As we have seen, all random number generators currently used in computer simulation are actually completely deterministic. Thus, we can only hope that the \(u_{i}\)’s generated appear as if they were i.i.d. \(U(0,1)\) random variables. Now, we discuss several tests to which a random number generator can be subjected to ascertain how well the generated \(u_{i}\)’s do (or can) resemble values of true i.i.d. \(U(0,1)\) random variables. Most computer have a built-in random number generator as a part of the available software. Before such a generator is actually used in a simulation, we strongly recommend that one identify exactly what kind of generator it is and what its numerical parameters are. Unless a generator is one of the “good” ones identified and tested somewhere in the literature.

The first empirical test is designed to check whether the \(u_{i}\)’s appear to be uniformly distributed between \(0\) and \(1\). The goodness-of-fit test will be used. A goodness-of-fit is a statistical hypothesis test that is used to assess formally whether the observations \(x_{1},x_{2},\cdots , x_{n}\) are an independent sample from a particular distribution with distribution function \(F\). That is, a goodness-of-fit test can be used to test the following null hypothesis:

\[\mbox{$H_{0}:$ The \(X_{i}\)’s are i.i.d. random variables with distribution function \(F\)}\]

Before proceeding with a discussion of several specific goodness-of-fit tests, we feel compelled to comment on the formal structure and properties of these tests. First, failure to reject \(H_{0}\) should not be interpreted as “accepting \(H_{0}\) as being true”. These tests are often not very powerful for small to moderate sample sizes \(n\). On the other hand, if \(n\) is very large, then these tests will almost always reject \(H_{0}\). Since \(H_{0}\) is virtually never exactly true, even a minute departure from the hypothesized distribution will be detected for large \(n\). This is an unfortunate property of these tests, since it is usually sufficient to have a distribution that is “nearly” correct.

The oldest goodness-of-fit test is the chi-square test, which dates back at least to the paper of K. Pearson (1900). We first divide the entire range of the fitted distribution into \(k\) adjacent intervals \([a_{0},a_{1}),[a_{1},a_{2}),\cdots ,[a_{k-1},a_{k})\), where it could be that \(a_{0}=-\infty\), or \(a_{k}=+\infty\), or both. Then. we tally

\[\mbox{$N_{j}=$number of \(x_{j}\)’s in the \(j\)th interval \([a_{j-1},a_{j})\)}\]
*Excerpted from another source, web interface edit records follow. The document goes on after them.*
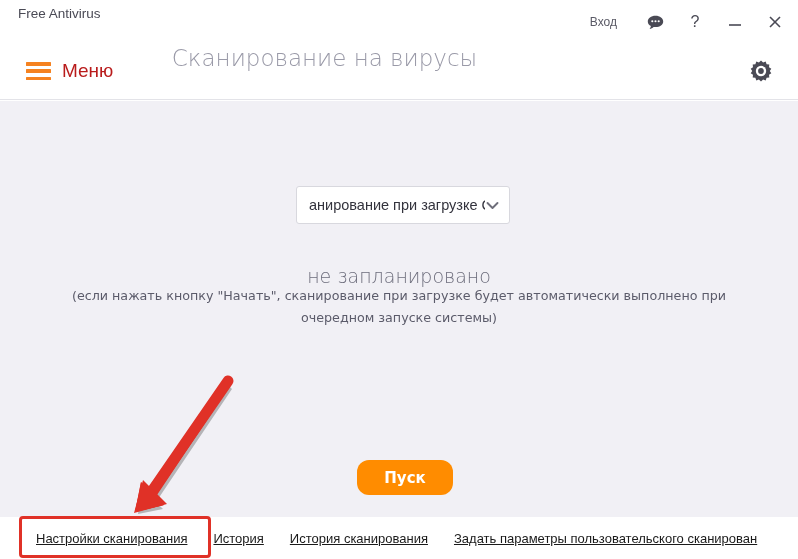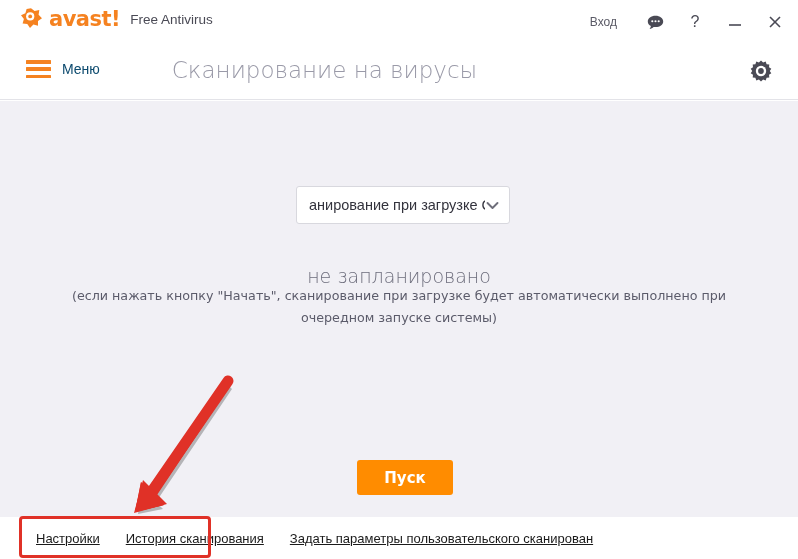--- a/index.html
+++ b/index.html
@@ -61,24 +61,24 @@
   }
   .menu-btn {
     position: absolute; left: 26px; top: 16px;
     display: flex; align-items: center; gap: 11px;
     cursor: pointer;
   }
   .burger { width: 25px; height: 18px; display: flex;
     flex-direction: column; justify-content: space-between; }
   .burger i { display: block; height: 3.5px; width: 100%;
     background: #f58220; border-radius: 0.5px; }
-  .menu-label { font-size: 14px; color: #0c4a6e; }
+  .menu-label { font-size: 19px; color: #b91c1c; }
 
   .page-title {
-    position: absolute; left: 0; top: 13px; width: 649px;
+    position: absolute; left: 0; top: 1px; width: 649px;
     text-align: center;
     font-size: 23px; color: #9a9aa8; font-weight: 300;
     font-family: "DejaVu Sans", sans-serif;
   }
   .gear-btn {
     position: absolute; right: 23px; top: 14px;
     width: 28px; height: 28px; cursor: pointer;
     display: flex; align-items: center; justify-content: center;
   }
 
@@ -118,21 +118,21 @@
     position: absolute; left: 34px; top: 184px; width: 730px;
     text-align: center; font-size: 12.7px; color: #5b5b6a;
     line-height: 1.72;
     font-family: "DejaVu Sans", sans-serif;
   }
 
   .start-btn {
     position: absolute; left: 357px; top: 359px;
     width: 96px; height: 35px;
     background: #ff8c00;
-    border: none; border-radius: 3px;
+    border: none; border-radius: 12px;
     color: #ffffff; font-size: 15px; font-weight: bold;
     cursor: pointer;
     font-family: "DejaVu Sans", sans-serif;
   }
 
   
   .bottombar {
     position: absolute; left: 0; top: 517px;
     width: 798px; height: 42px;
     background: #ffffff;
@@ -163,32 +163,20 @@
     pointer-events: none;
   }
 </style>
 </head>
 <body>
 
 <div id="app">
 
   <div class="titlebar">
     <div class="brand">
-      <div class="avast-logo">
-        <span class="avast-mark">
-          <svg width="26" height="26" viewBox="0 0 26 26">
-            <path d="M13 2.2 L16.6 5.0 L21.3 4.0 L20.6 8.8 L24.0 12.3 L20.0 14.9 L20.0 19.7
-                     L15.4 18.6 L12.0 22.0 L9.3 18.0 L4.6 17.6 L5.9 13.0 L3.0 9.3
-                     L7.4 7.3 L8.6 2.9 Z" fill="#f58220"></path>
-            <circle cx="12.2" cy="10.4" r="4.1" fill="#ffffff"></circle>
-            <circle cx="12.2" cy="10.4" r="1.9" fill="#f58220"></circle>
-          </svg>
-        </span>
-        <span class="avast-word">avast!</span>
-      </div>
       <span class="product-name">Free Antivirus</span>
     </div>
 
     <div class="win-controls">
       <span class="login-link">Вход</span>
 
       <span class="wc-btn">
         <svg width="17" height="15" viewBox="0 0 17 15">
           <path d="M8.5 0.8 C4.0 0.8 0.8 3.3 0.8 6.4 C0.8 8.3 2.0 10.0 3.9 11.0
                    C3.8 12.0 3.3 13.0 2.6 13.9 C4.2 13.7 5.6 13.0 6.6 12.0
@@ -258,21 +246,22 @@
     </div>
 
     <div class="status-text">не запланировано</div>
 
     <div class="hint-text">(если нажать кнопку "Начать", сканирование при загрузке будет автоматически выполнено при очередном запуске системы)</div>
 
     <button class="start-btn">Пуск</button>
   </div>
 
   <div class="bottombar">
-    <span class="foot-link">Настройки</span>
+    <span class="foot-link">Настройки сканирования</span>
+    <span class="foot-link">История</span>
     <span class="foot-link">История сканирования</span>
     <span class="foot-link">Задать параметры пользовательского сканирован</span>
   </div>
 
   <div class="anno-box"></div>
 
   <div class="anno-arrow">
     <svg width="140" height="160" viewBox="0 0 140 160">
       <g transform="translate(2,3)" opacity="0.25">
         <path d="M114 10 L36 122 L30 114 L26 141 L51 136 L44 129 L120 16 Z" fill="#000000"></path>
for \(j=1,2,\cdots ,k\). Note that \(\sum_{j=1}^{k} N_{j}=n\). Next, we compute the expected proportion \(p_{j}\) of the \(x_{j}\)’s that would fall in the \(j\)th interval if we were sampling from the fitted distribution. In the continuous case,

\[p_{j}=\int_{a_{j-1}}^{a_{j}} f(x)dx\]

where \(f\) is the density of the fitted distribution. For the discrete case,

\[p_{j}=\sum_{a_{j-1}\leq x_{j}<a_{j}} p(x_{j})\]

where \(p\) is the mass function of the fitted distribution. Finally, the test statistic is

\[\chi^{2}=\sum_{i=1}^{k} \frac{(N_{j}-np_{j})^{2}}{np_{j}}.\]

Since \(np_{j}\) is the expected number of the \(n\) \(x_{j}\)’s that would fall in the \(j\)th interval if \(H_{0}\) is true, we would expect \(\chi^{2}\) to be small if the fit is good. Therefore, we reject \(H_{0}\) if \(\chi^{2}\) is too large. Suppose that all parameters of the fitted distribution are known; that is, we specified the fitted distribution without making use of the data in any way. Then if \(H_{0}\) is true, \(\chi^{2}\) converges in distribution to a chi-square distribution with \(k-1\) degrees of freedom. Thus, for large \(n\), a test with approximate level \(\alpha\) is obtained by rejecting \(H_{0}\) if \(\chi^{2}>\chi^{2}_{k- 1;\alpha}\), where$\chi^{2}_{k-1;\alpha}$ satisfies \(P\left\{\chi_{k-1}^{2}>\chi_{k-1;\alpha}^{2}\right\}=\alpha\).

Now we divide \([0,1]\) into \(k\) subintervals of equal length and generate \(u_{1},u_{2},\cdots ,u_{n}\). As a general rule, \(k\) should be at least \(100\) here, and \(n/k\) should be at least \(5\). For \(j=1,2,\cdots ,k\), let \(f_{j}\) be the number of the \(u_{i}\)’s that are in the \(j\)th sub-interval, and let (we know \(np_{j}=n/k\))

\[\chi^{2}=\frac{k}{n}\sum_{j=1}^{k}\left (f_{j}-\frac{n}{k}\right )^{2}.\]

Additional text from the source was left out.